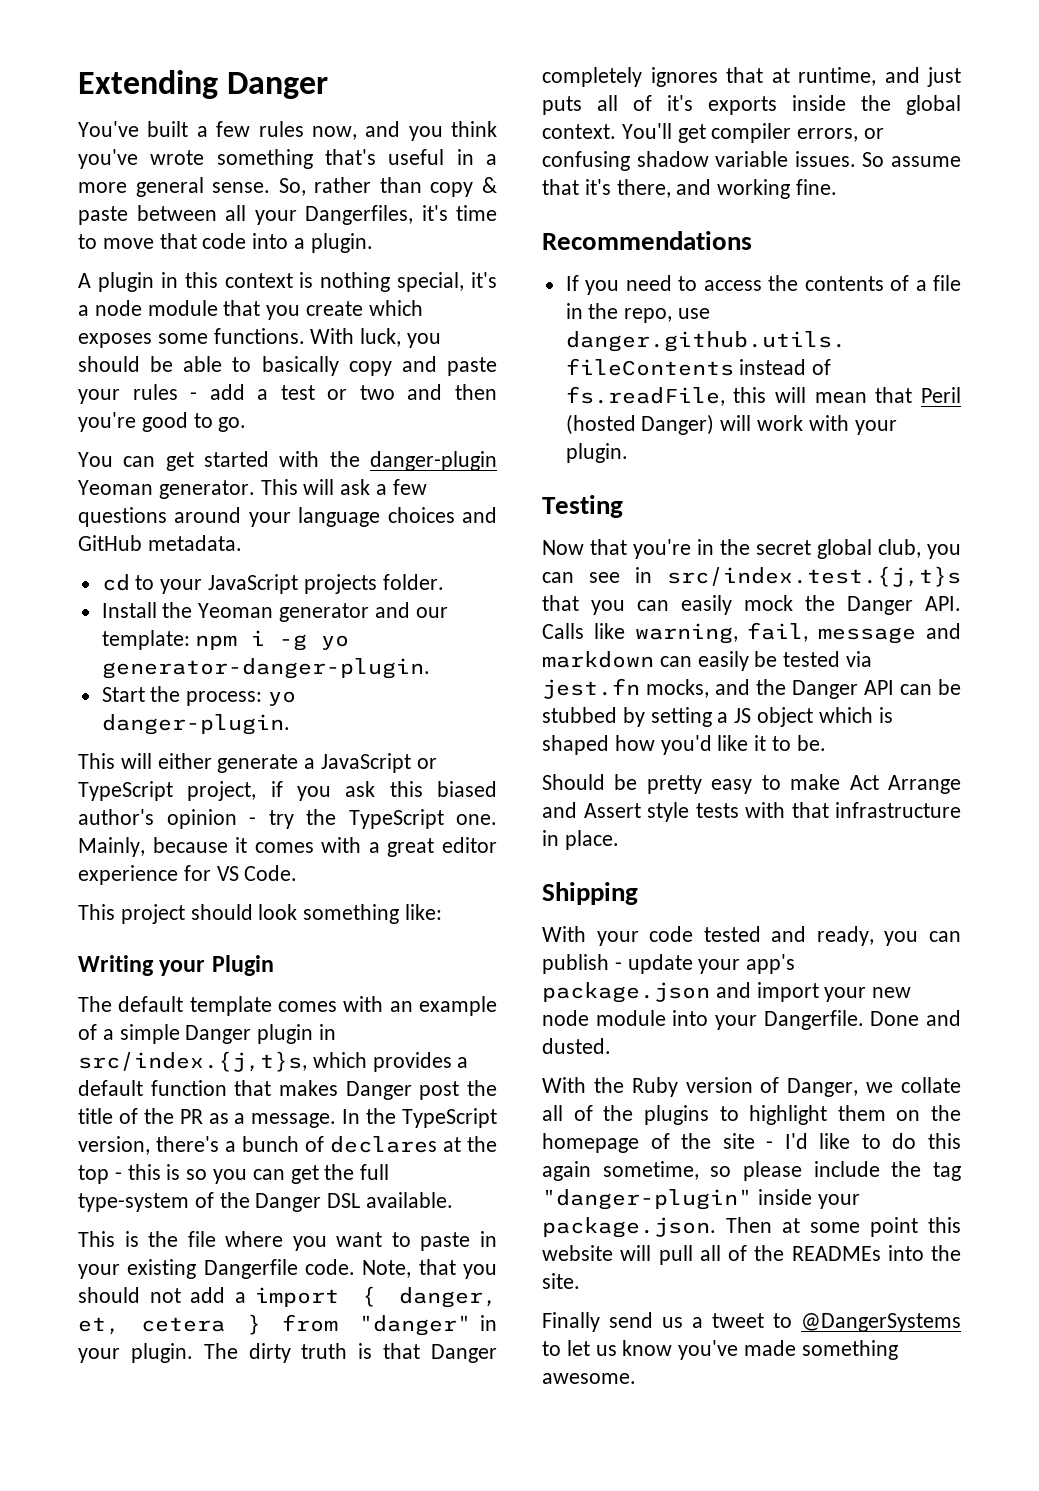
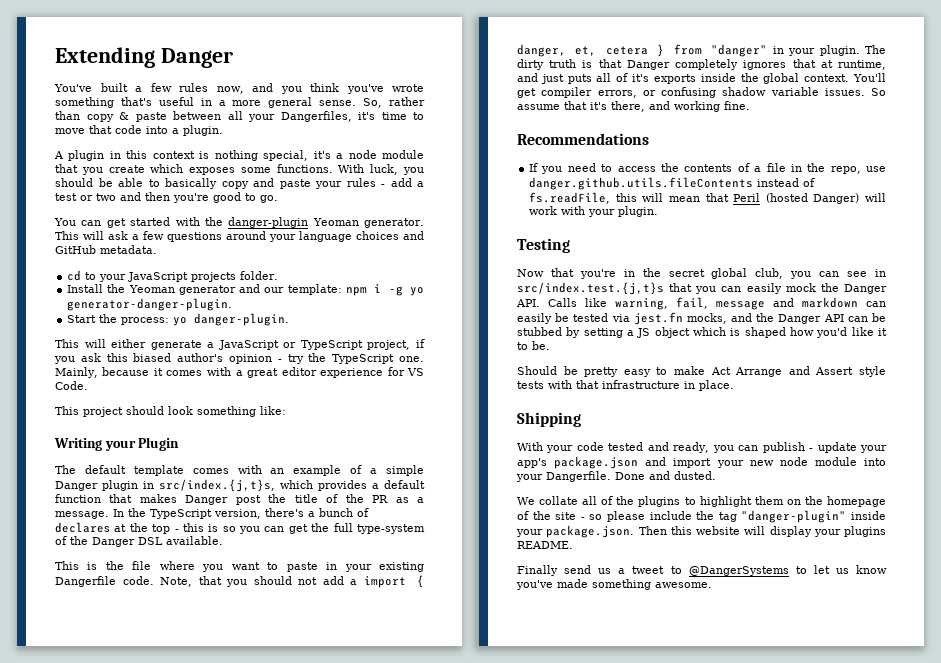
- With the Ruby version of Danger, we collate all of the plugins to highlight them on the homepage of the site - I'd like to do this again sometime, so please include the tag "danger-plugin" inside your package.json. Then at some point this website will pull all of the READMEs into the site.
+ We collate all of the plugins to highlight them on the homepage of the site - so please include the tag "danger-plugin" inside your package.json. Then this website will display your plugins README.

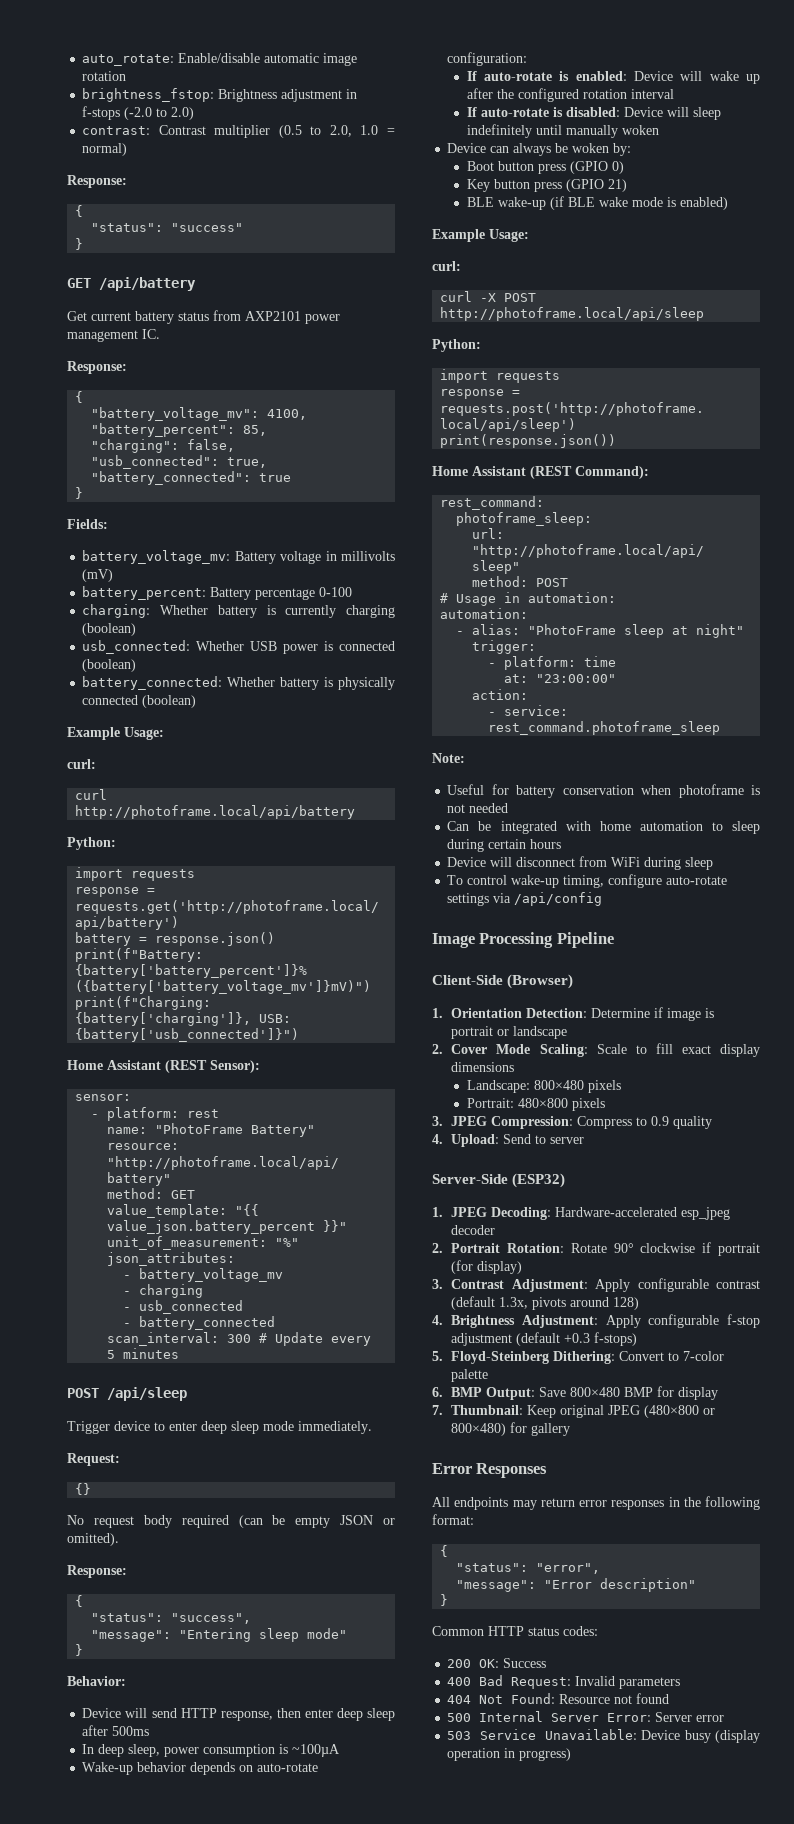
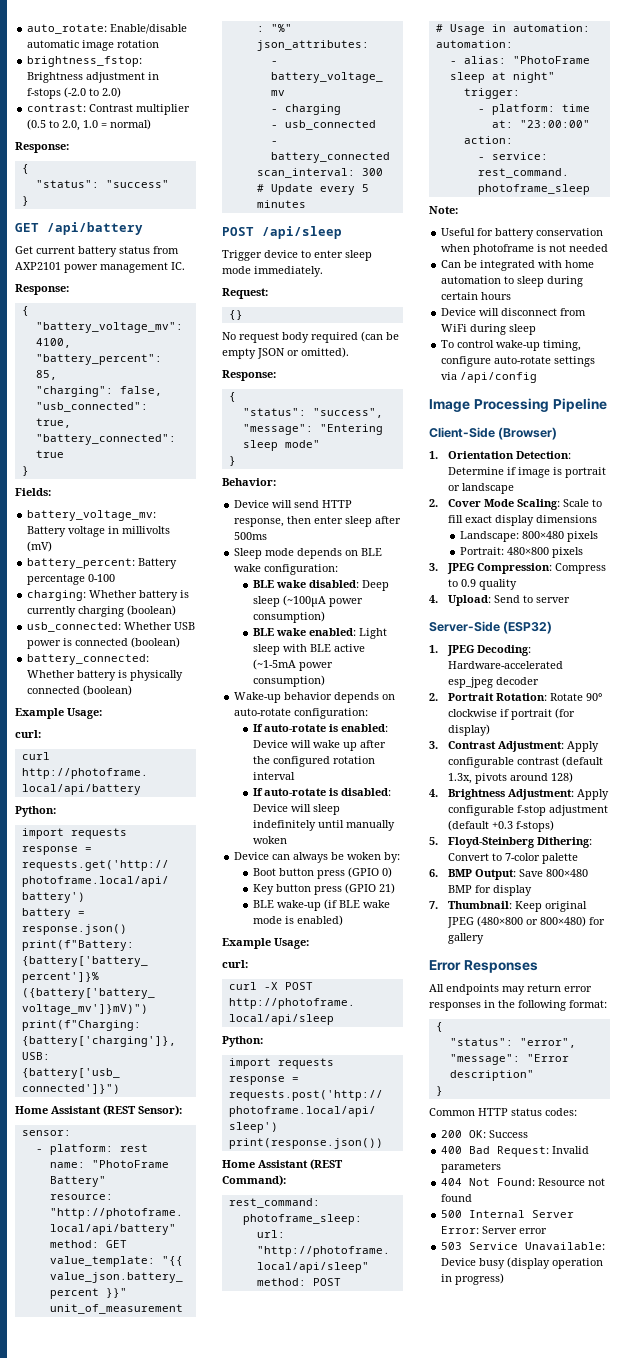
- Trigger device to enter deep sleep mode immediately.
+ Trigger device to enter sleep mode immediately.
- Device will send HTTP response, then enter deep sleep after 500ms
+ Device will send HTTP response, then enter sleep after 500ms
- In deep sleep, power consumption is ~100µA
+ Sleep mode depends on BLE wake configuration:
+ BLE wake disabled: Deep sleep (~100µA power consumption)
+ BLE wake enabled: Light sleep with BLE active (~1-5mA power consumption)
────────────────────────────────────────
WHAT IS NEEDED:
The first line of the listing through the line with "(~100µA power consumption)": repeat exactly that span and nothing more, skipping pictures.

THE COMPLETED TASK:
- With the Ruby version of Danger, we collate all of the plugins to highlight them on the homepage of the site - I'd like to do this again sometime, so please include the tag "danger-plugin" inside your package.json. Then at some point this website will pull all of the READMEs into the site.
+ We collate all of the plugins to highlight them on the homepage of the site - so please include the tag "danger-plugin" inside your package.json. Then this website will display your plugins README.

- Trigger device to enter deep sleep mode immediately.
+ Trigger device to enter sleep mode immediately.
- Device will send HTTP response, then enter deep sleep after 500ms
+ Device will send HTTP response, then enter sleep after 500ms
- In deep sleep, power consumption is ~100µA
+ Sleep mode depends on BLE wake configuration:
+ BLE wake disabled: Deep sleep (~100µA power consumption)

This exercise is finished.